From 999ef0b917aa00166e10bc4252de0463604265b3 Mon Sep 17 00:00:00 2001
From: Antoni Baum <antoni.baum@protonmail.com>
Date: Fri, 9 Aug 2024 15:52:29 -0700
Subject: [PATCH] [Misc] Add numpy implementation of `compute_slot_mapping`
 (#7377)

---
 vllm/attention/backends/utils.py | 53 ++++++++++++++++++++++++--------
 1 file changed, 41 insertions(+), 12 deletions(-)
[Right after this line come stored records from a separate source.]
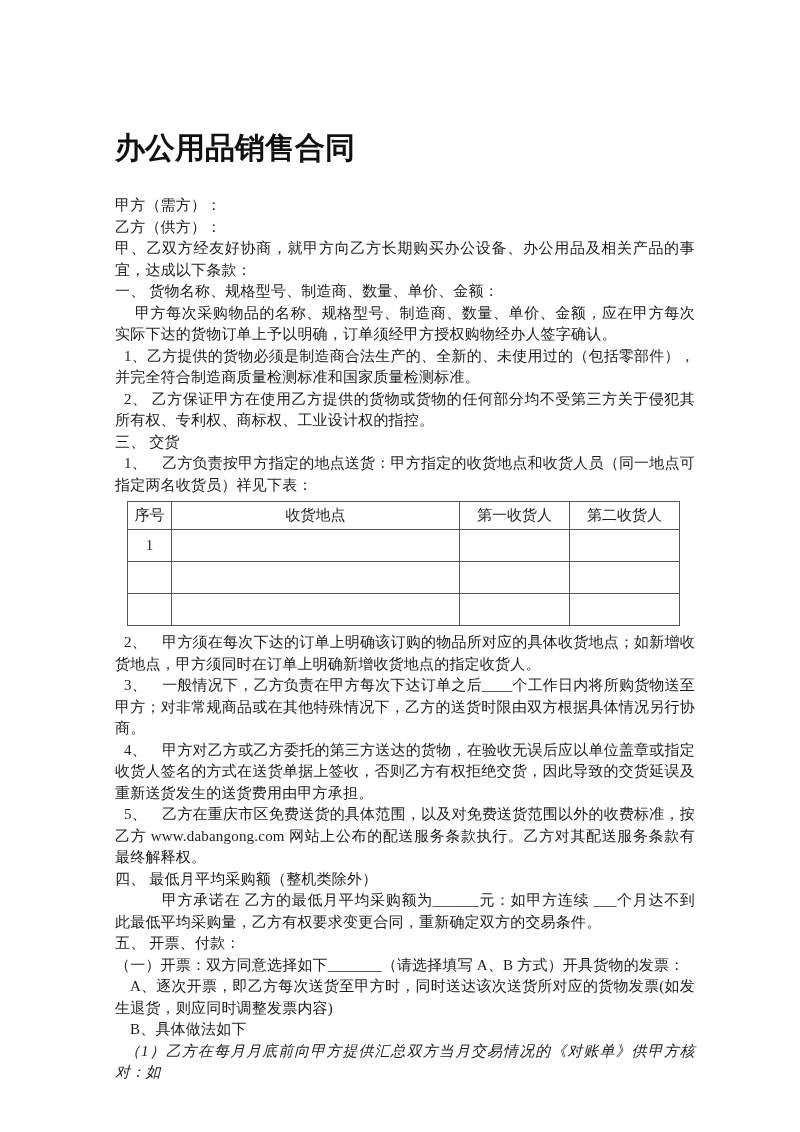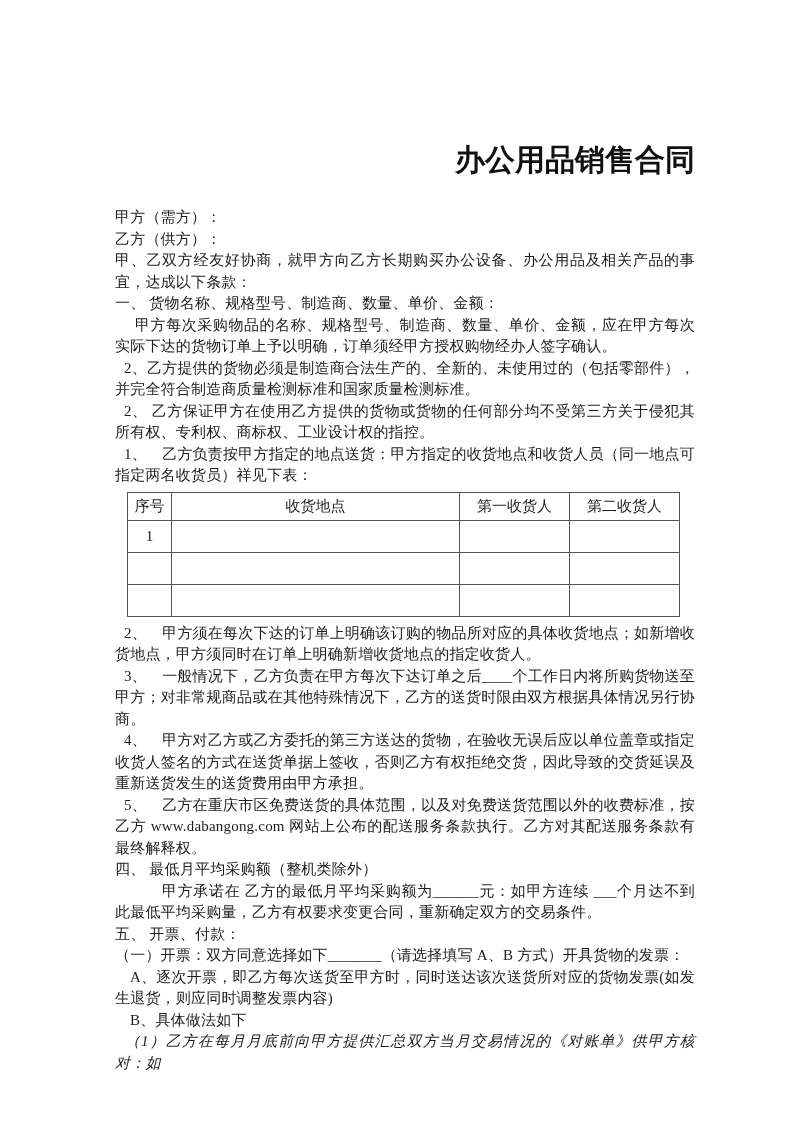"办公用品销售合同" .doc-title { margin: 16px 0 28px 0 -> 4px 0 28px 0; text-align: right -> left }
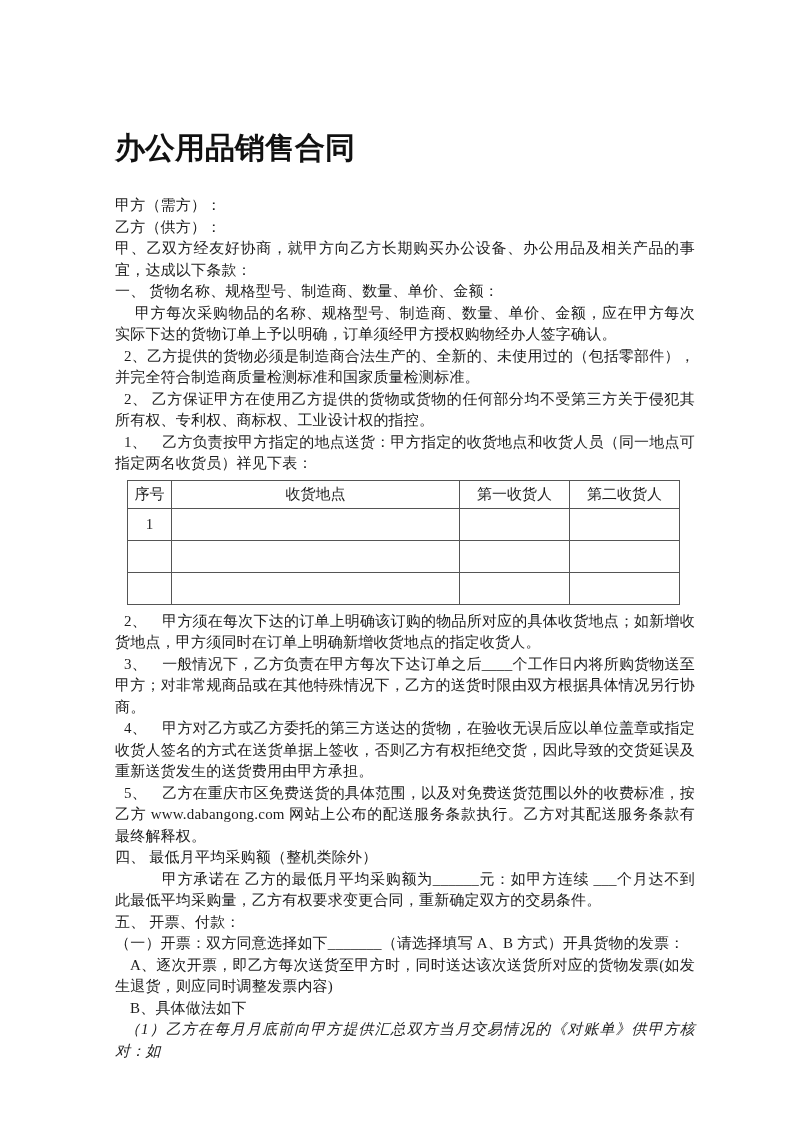"2、乙方提供的货物必须是制造商合法生产的、全新的、未使用过的（包括零部件），并完" p.para { text: 2 -> 1 }
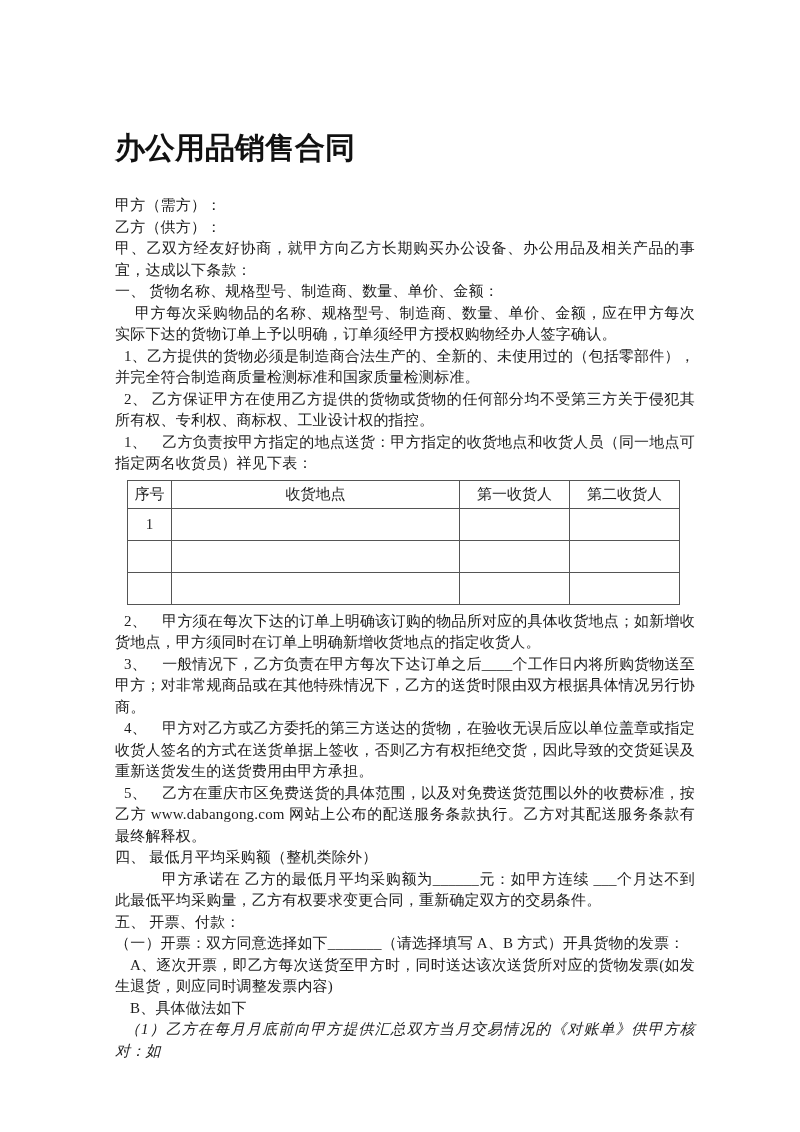"三、 交货" p.para { html: none -> <p>三、 交货</p> }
diff --git a/vllm/attention/backends/utils.py b/vllm/attention/backends/utils.py
index 3ca668cb..e6b5f820 100644
--- a/vllm/attention/backends/utils.py
+++ b/vllm/attention/backends/utils.py
@@ -1,6 +1,7 @@
 """Attention backend utils"""
 from typing import TYPE_CHECKING, Dict, List, Type, TypeVar, Union
 
+import numpy as np
 import torch
 
 from vllm.attention import AttentionMetadata, AttentionMetadataBuilder
@@ -13,6 +14,10 @@ STR_NOT_IMPL_ENC_DEC_ROCM_HIP = ("ROCm/HIP is not currently supported "
 
 PAD_SLOT_ID = -1
 
+# Switch to numpy implementation of compute_slot_mapping
+# if we have at least this many elements. Could be tuned further.
+_COMPUTE_SLOT_MAPPING_NUMPY_NUMEL = 256
+
 if TYPE_CHECKING:
     from vllm.worker.model_runner import ModelInputForGPUBuilder
 
@@ -46,6 +51,29 @@ def compute_slot_mapping_start_idx(is_prompt: bool, query_len: int,
     return start_idx
 
 
+def _compute_slot_mapping_python(slot_mapping: List[int],
+                                 block_table: List[int], range_start: int,
+                                 range_end: int, block_size: int):
+    for i in range(range_start, range_end):
+        block_number = block_table[i // block_size]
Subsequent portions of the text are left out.